Error Comparison Between Data Types

Comparisons below showcase the imputation types with respect to variable types. Upper limit of errors for continuous variables is 40%, binary categorical variables is 60%, multinomial categorical variables is 100%, and ordinal categorical variables is 95%. Categorical variables error is higher because variability is based on frequency of occurrence in our data. Within larger datasets this error will drop because each miss classification has less impact on total error assuming the missing data type is MAR.
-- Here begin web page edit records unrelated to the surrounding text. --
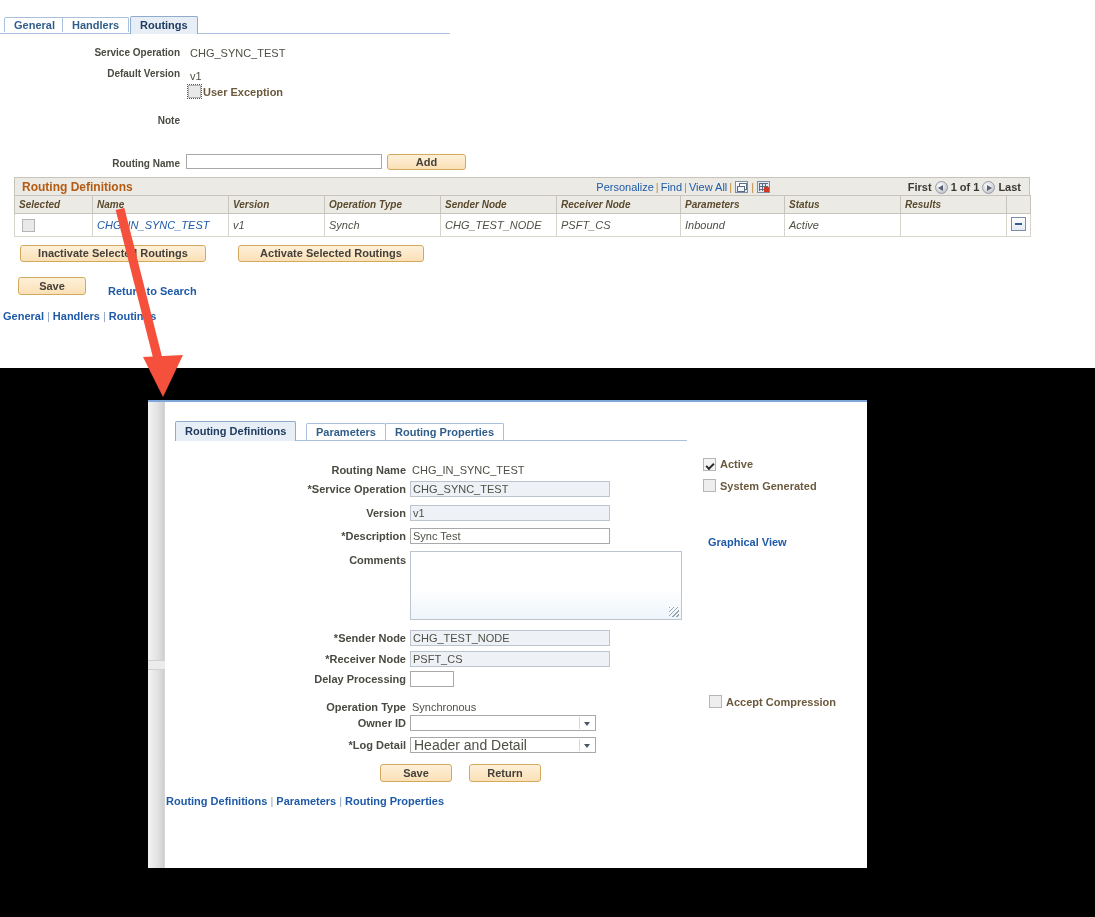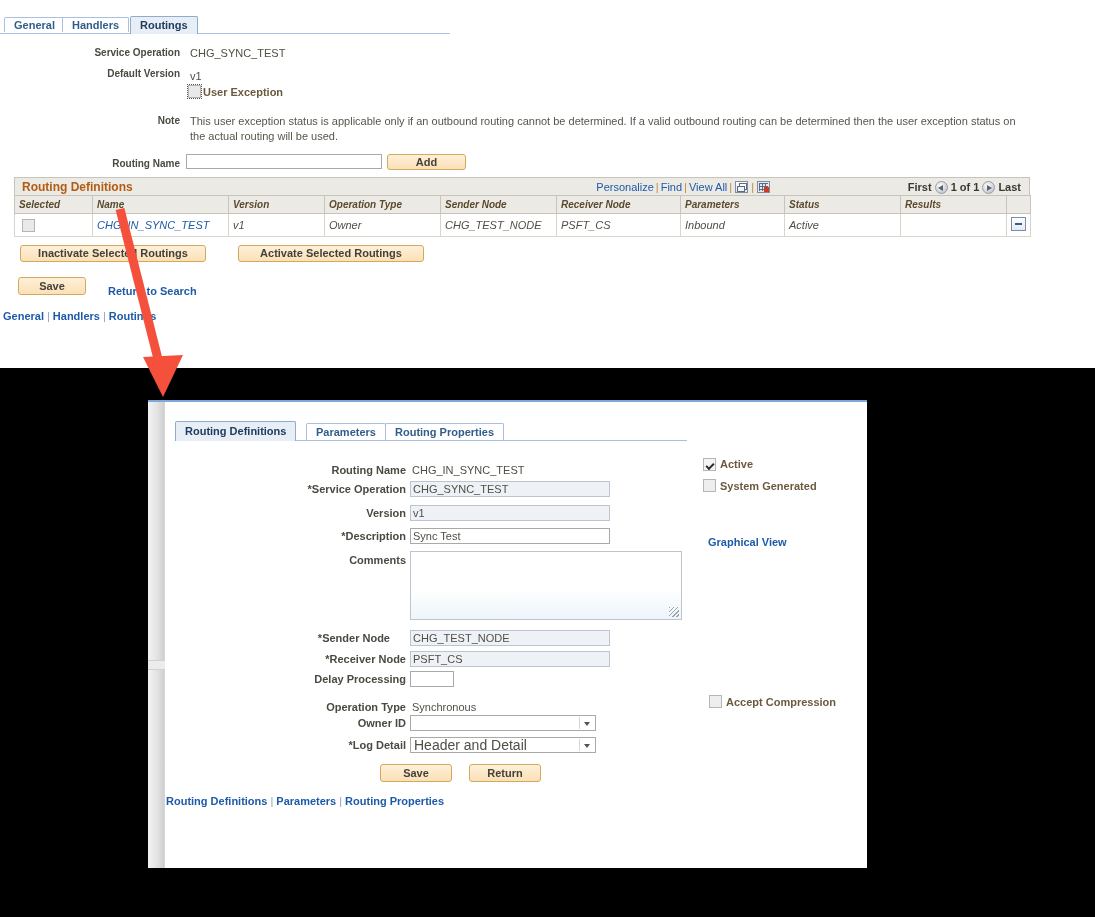--- a/index.html
+++ b/index.html
@@ -640,7 +640,6 @@
   <div id="ue-label">User Exception</div>
 
   <div class="lbl" id="lbl-note">Note</div>
-  <div id="note-text">This user exception status is applicable only if an outbound routing cannot be determined.  If a valid outbound routing can be determined then the user exception status on the actual routing will be used.</div>
 
   <div class="lbl" id="lbl-routing-name">Routing Name</div>
   <input id="routing-name-input" type="text" value="" style="">

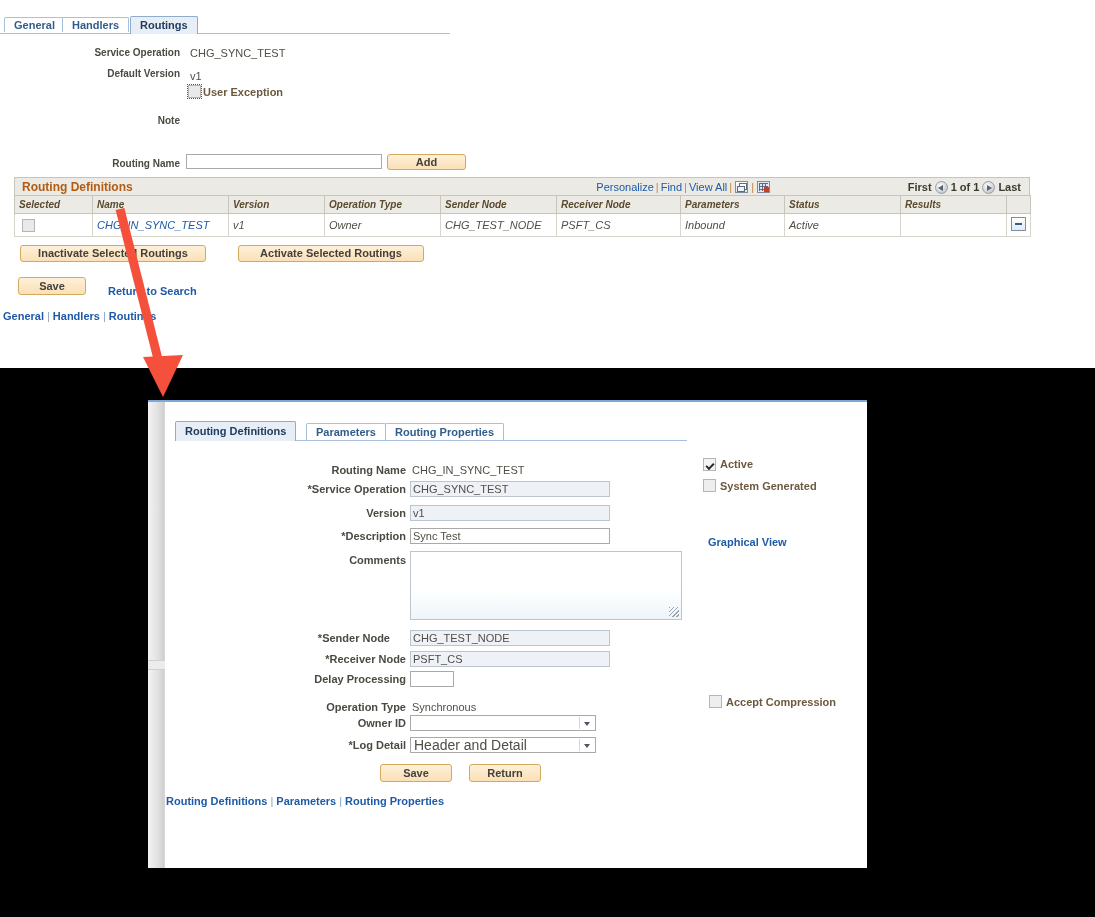--- a/index.html
+++ b/index.html
@@ -684,7 +684,7 @@
           <td class="cellcheck"><span class="rowcheck"></span></td>
           <td><a class="namelink">CHG_IN_SYNC_TEST</a></td>
           <td>v1</td>
-          <td>Owner</td>
+          <td>Synch</td>
           <td>CHG_TEST_NODE</td>
           <td>PSFT_CS</td>
           <td>Inbound</td>

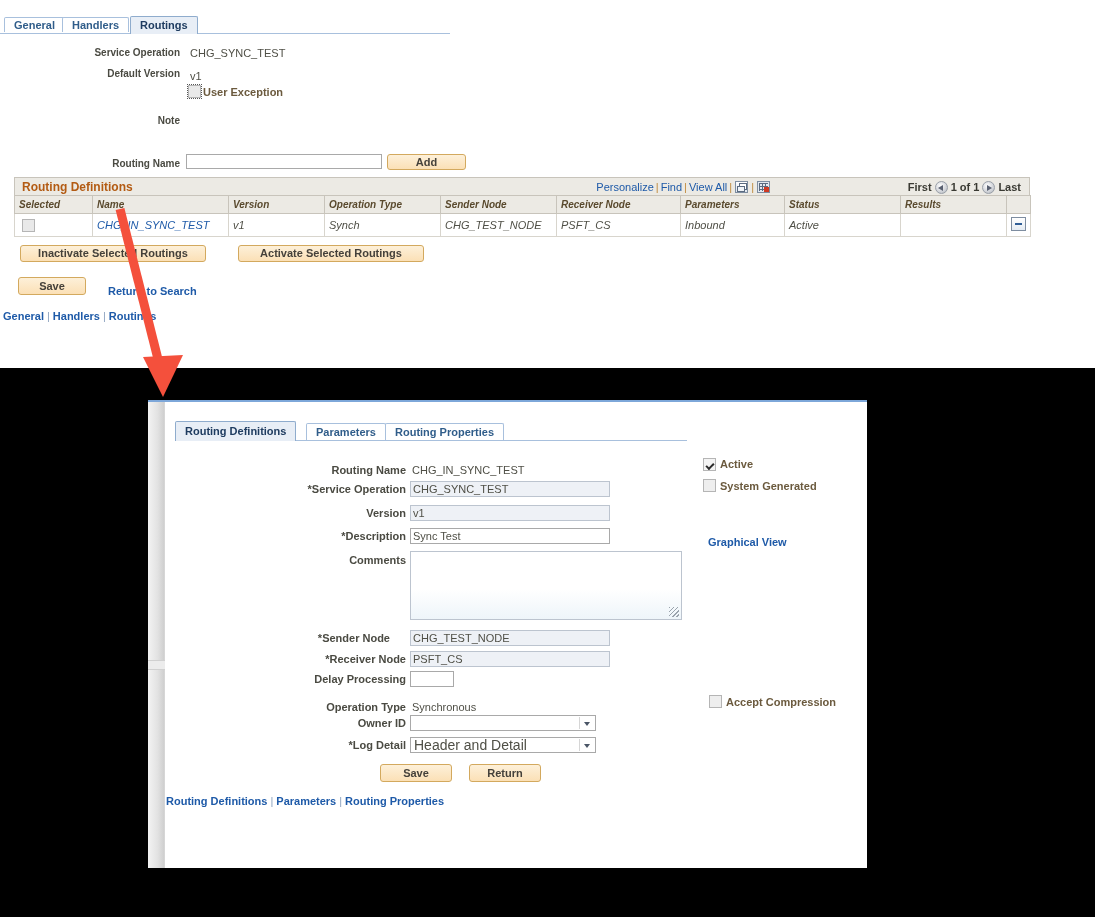--- a/index.html
+++ b/index.html
@@ -508,7 +508,7 @@
     cursor: pointer;
   }
 
-  #plbl-sender-node { left: 44px; top: 230px; width: 180px; }
+  #plbl-sender-node { left: 60px; top: 230px; width: 180px; }
   #pin-sender-node { left: 244px; top: 228px; width: 200px; }
   #plbl-receiver-node { left: 60px; top: 251px; width: 180px; }
   #pin-receiver-node { left: 244px; top: 249px; width: 200px; }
Error Comparison Between Types of Missing Data

We expected for our MAR type of missing data to be the best performer in terms of least amount of error percent however, because of the smaller size of our dataset, it is not as effective as it would be for a larger dataset. Given a larger dataset the differences between our missing data types is more easily compared. The methods of imputation are designed for MAR type of missing data. MCAR missing type of data is somewhat unrealistic because you would be omitting variables without relationships to the result.

Error Comparison Between Imputation Methods

Error comparisons between imputation methods shows MICE being the overall best method of imputation across majority of variables and missing data types. Single imputation is the worst method across the variables and missing data types. Both kNN and RF imputation performed similarly with RF having an edge across variable types. For imputation methods, further considerations are needed such as size of dataset, computation cost, time, dataset variable distribution, and ease of implementation.